## Assigned task
Would you repeat word for word the lines of the listing that follows, from the one with "left: 133px ->" up to and including the one with "text-decoration: underline ->", and leave out the images?
BEGIN
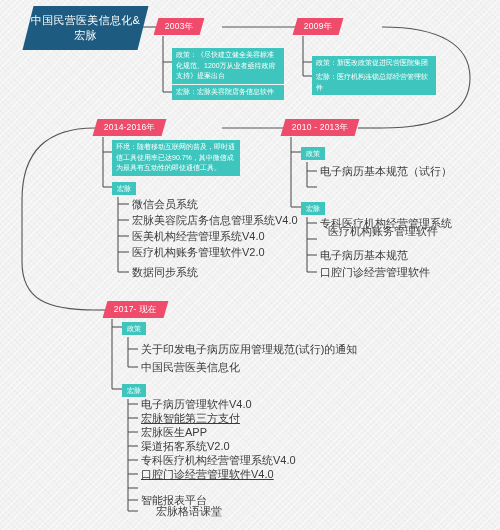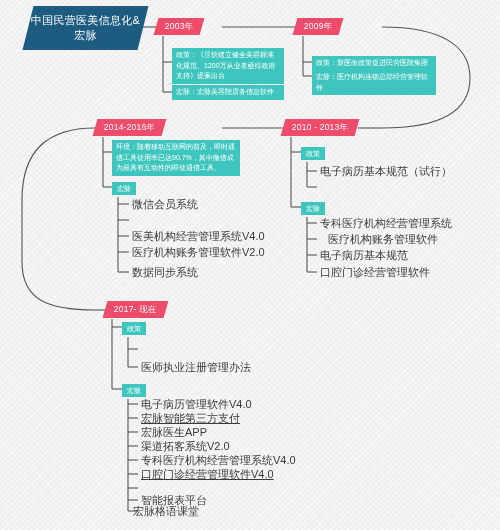"宏脉美容院店务信息管理系统V4.0" div.leaf { html: none -> <div>宏脉美容院店务信息管理系统V4.0</div> }
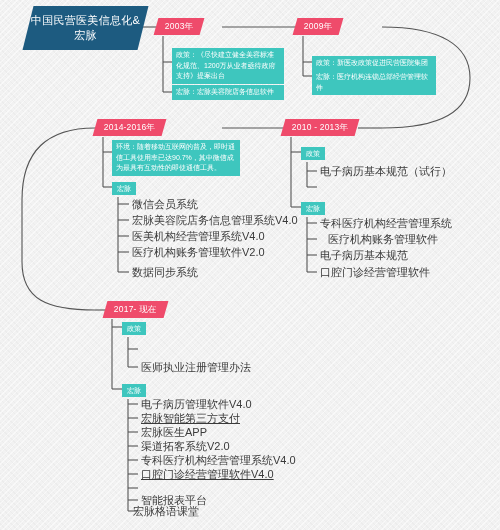"医疗机构账务管理软件" div.leaf { top: 234px -> 226px }
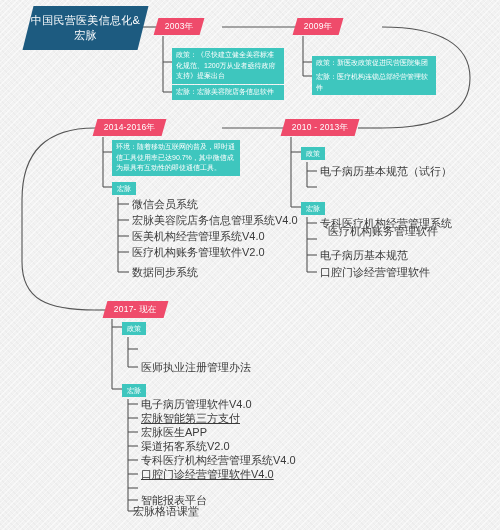"关于印发电子病历应用管理规范(试行)的通知" div.leaf { html: none -> <div>关于印发电子病历应用管理规范(试行)的通知</div> }
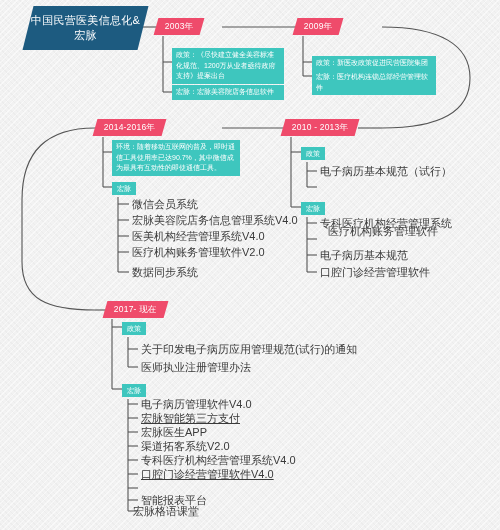"医师执业注册管理办法" div.leaf { text: 医师执业注册管理办法 -> 中国民营医美信息化 }
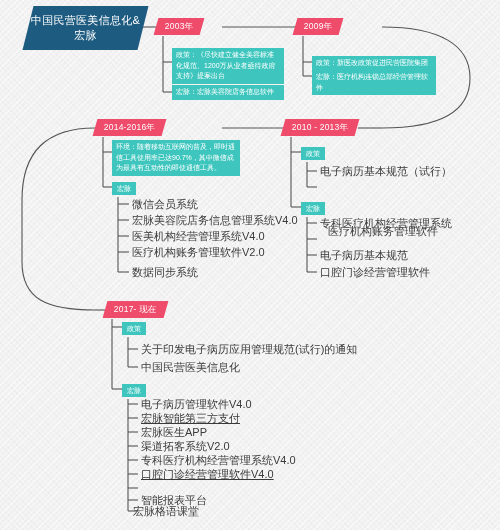"宏脉格语课堂" div.leaf { left: 133px -> 156px }
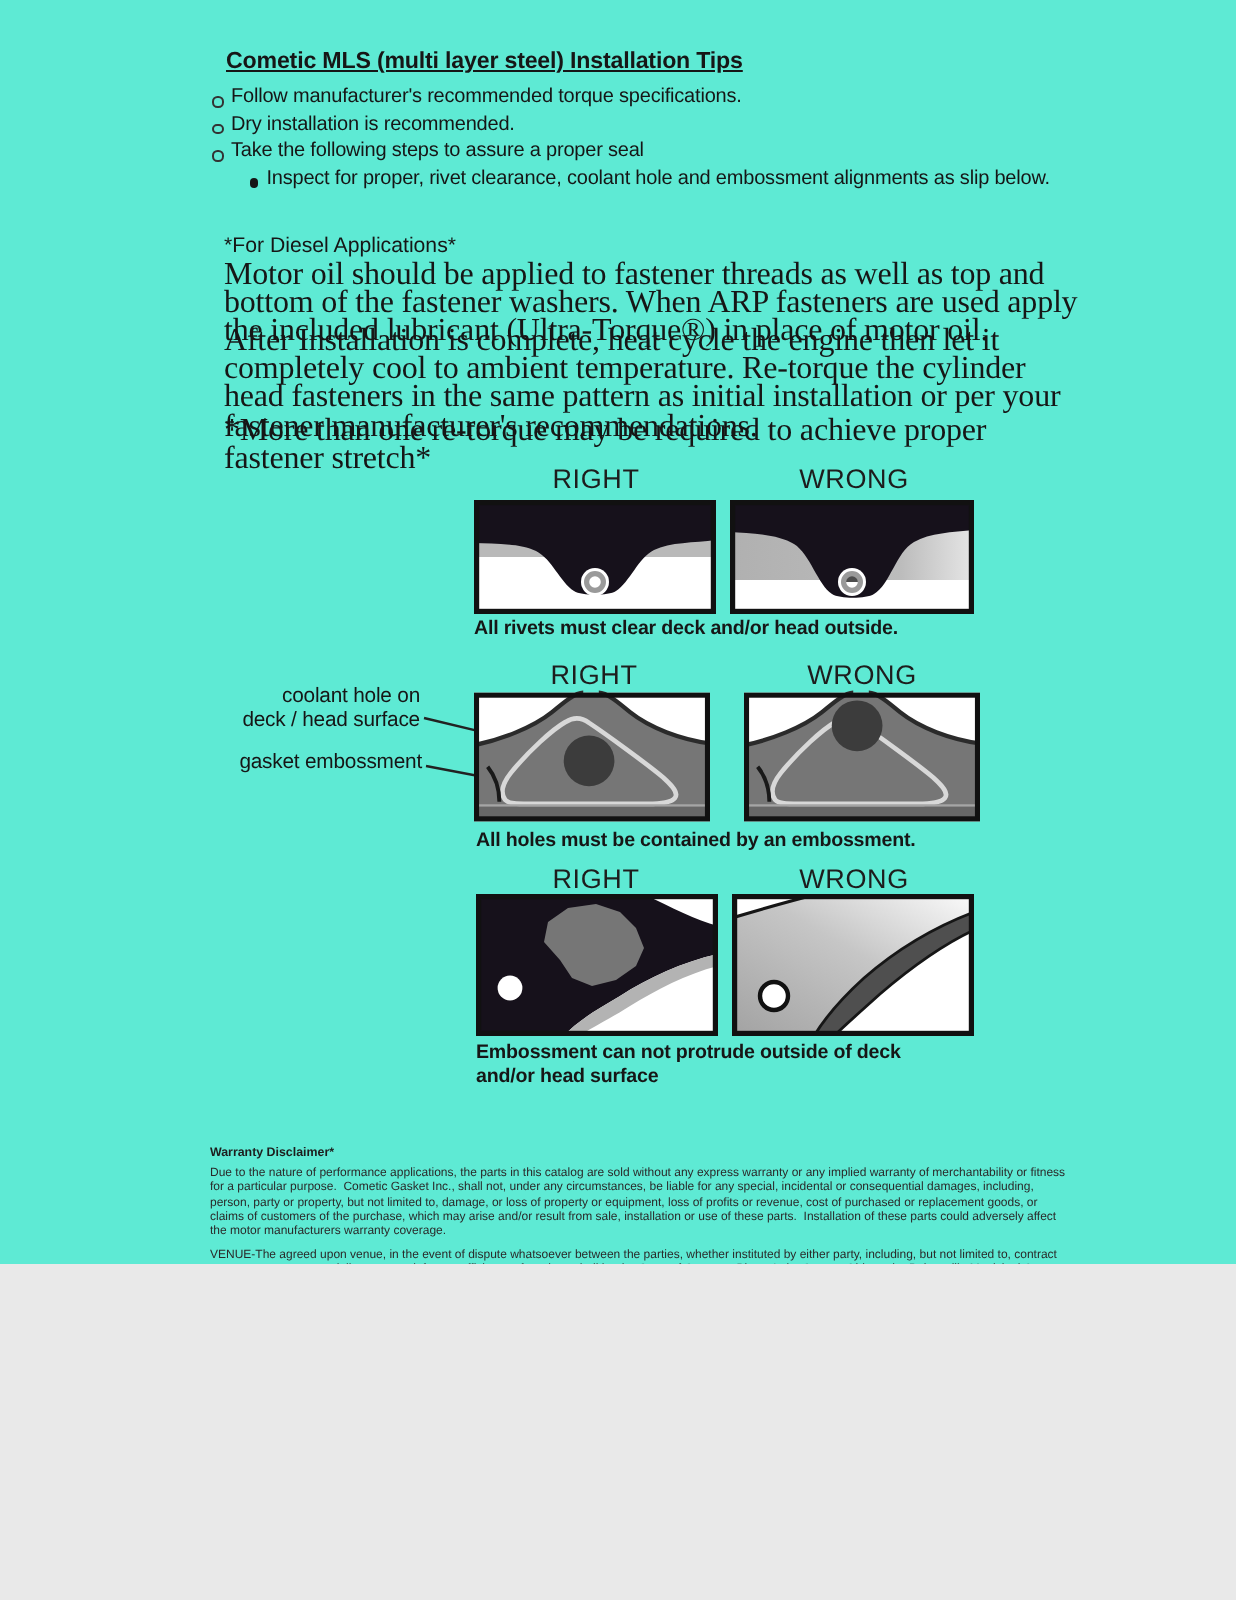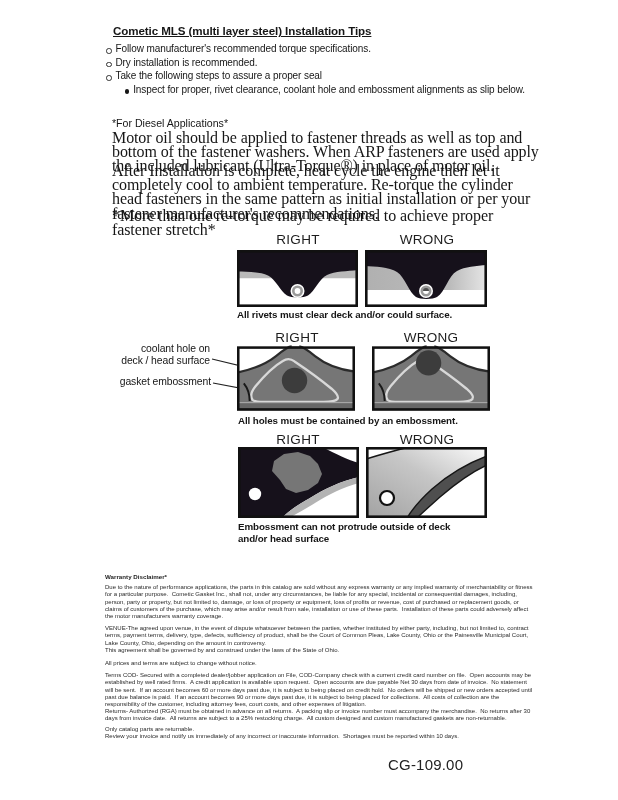"Cometic MLS (multi layer steel)" .page { background: #ffffff -> #5eead4; height: 800px -> 632px }
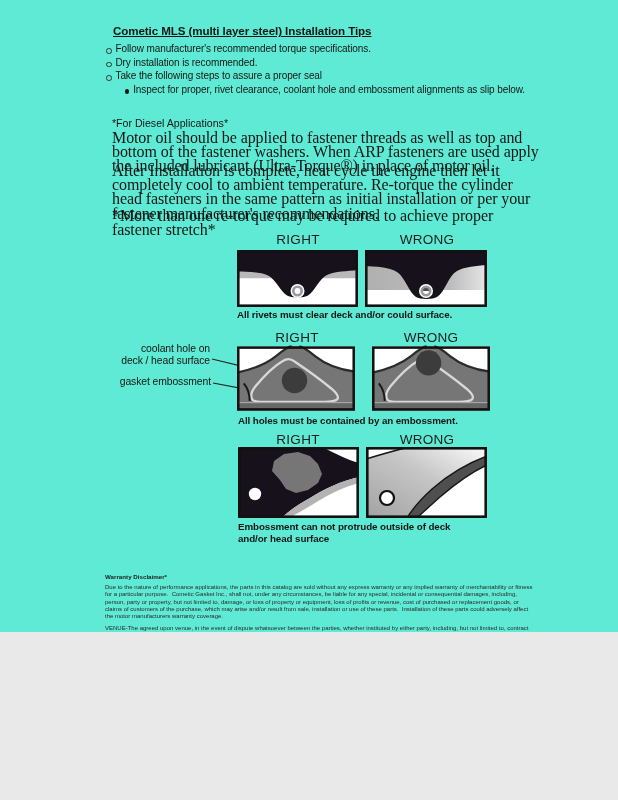"All rivets must clear deck" div.abs { text: could surface -> head outside }
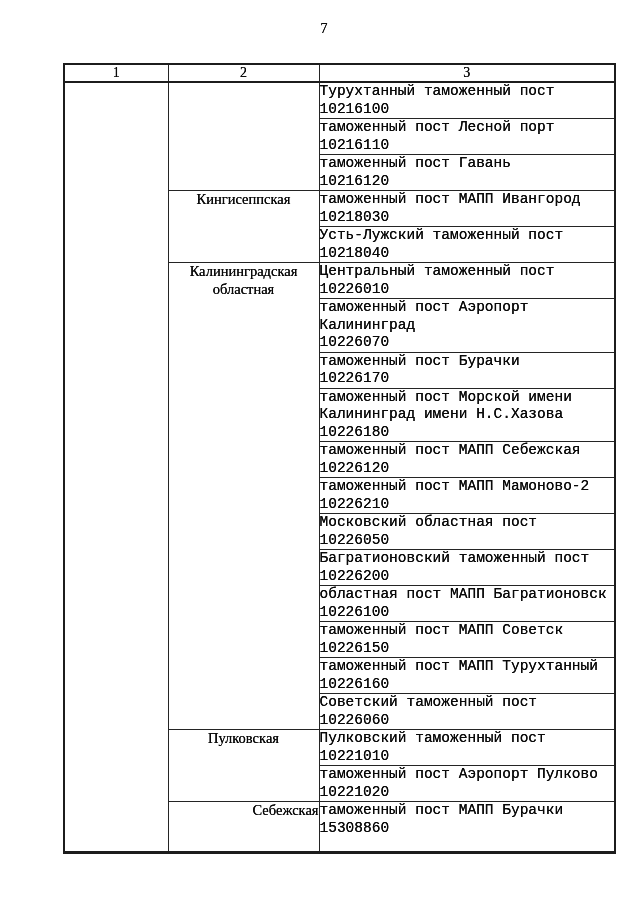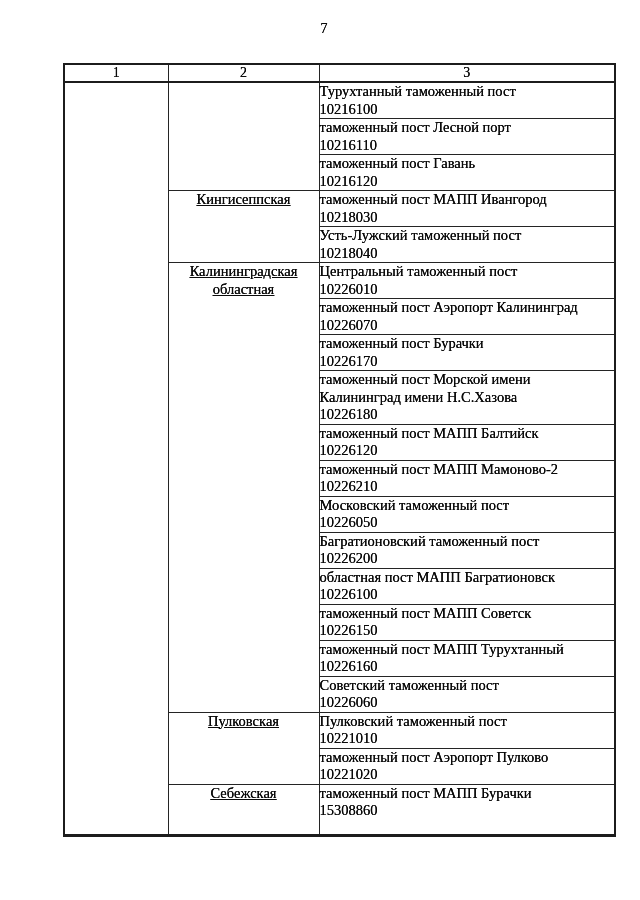"Турухтанный таможенный пост" .post-cell { font-family: none -> Liberation Mono, monospace }
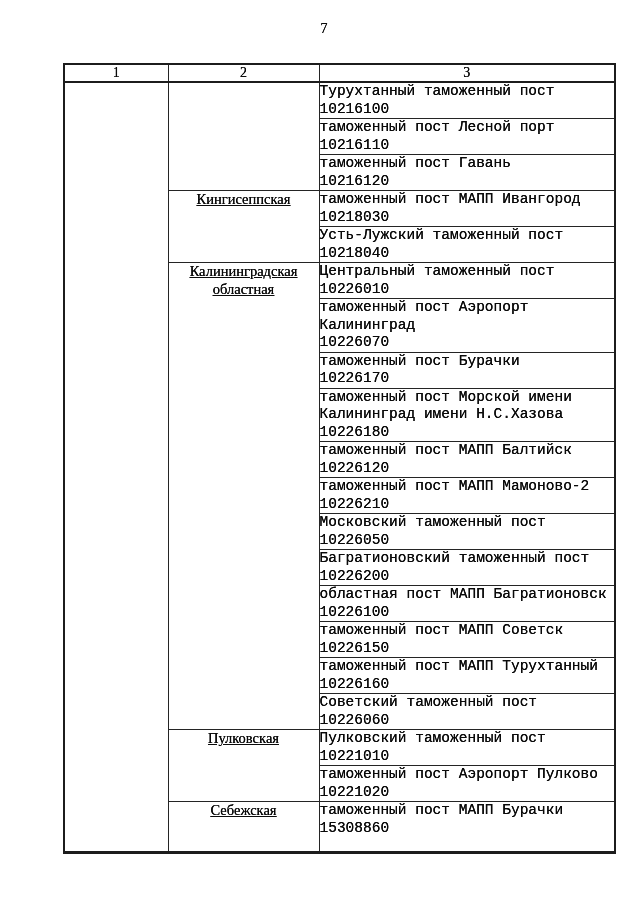"Кингисеппская" .customs-cell { text-decoration: underline -> none }
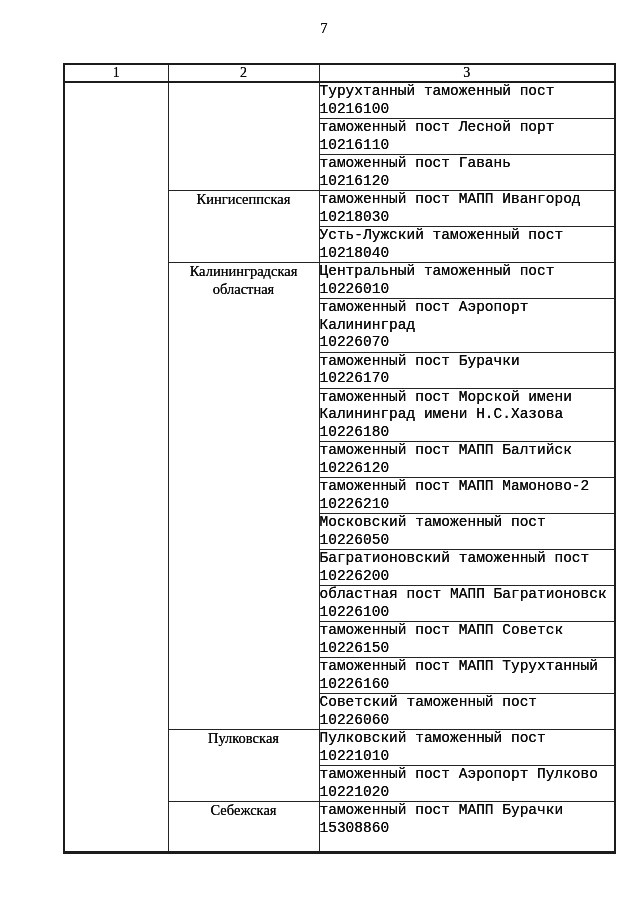"таможенный пост МАПП Балтийск" div.post-name { text: Балтийск -> Себежская }
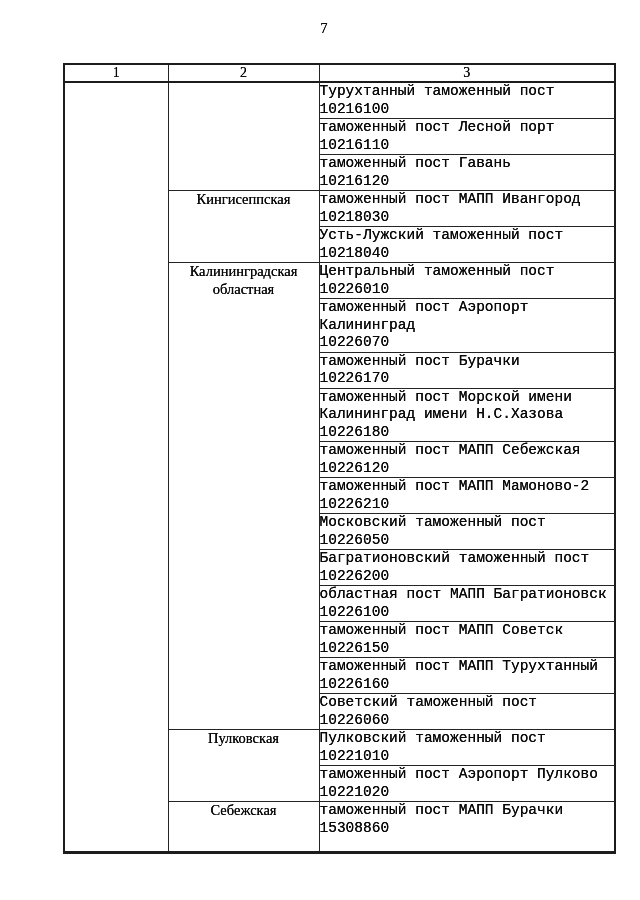"Московский таможенный пост" div.post-name { text: таможенный -> областная }
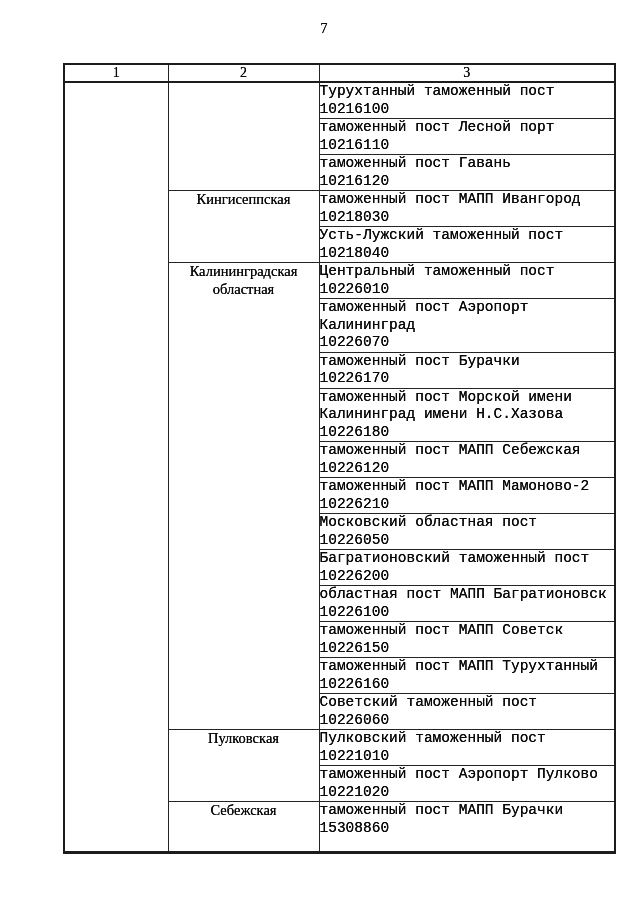"Себежская" tr.last-group-row .customs-cell { text-align: none -> right }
END
## Result of this exercise
"宏脉格语课堂" div.leaf { left: 133px -> 156px }
"Cometic MLS (multi layer steel)" .page { background: #ffffff -> #5eead4; height: 800px -> 632px }
"All rivets must clear deck" div.abs { text: could surface -> head outside }
"Турухтанный таможенный пост" .post-cell { font-family: none -> Liberation Mono, monospace }
"Кингисеппская" .customs-cell { text-decoration: underline -> none }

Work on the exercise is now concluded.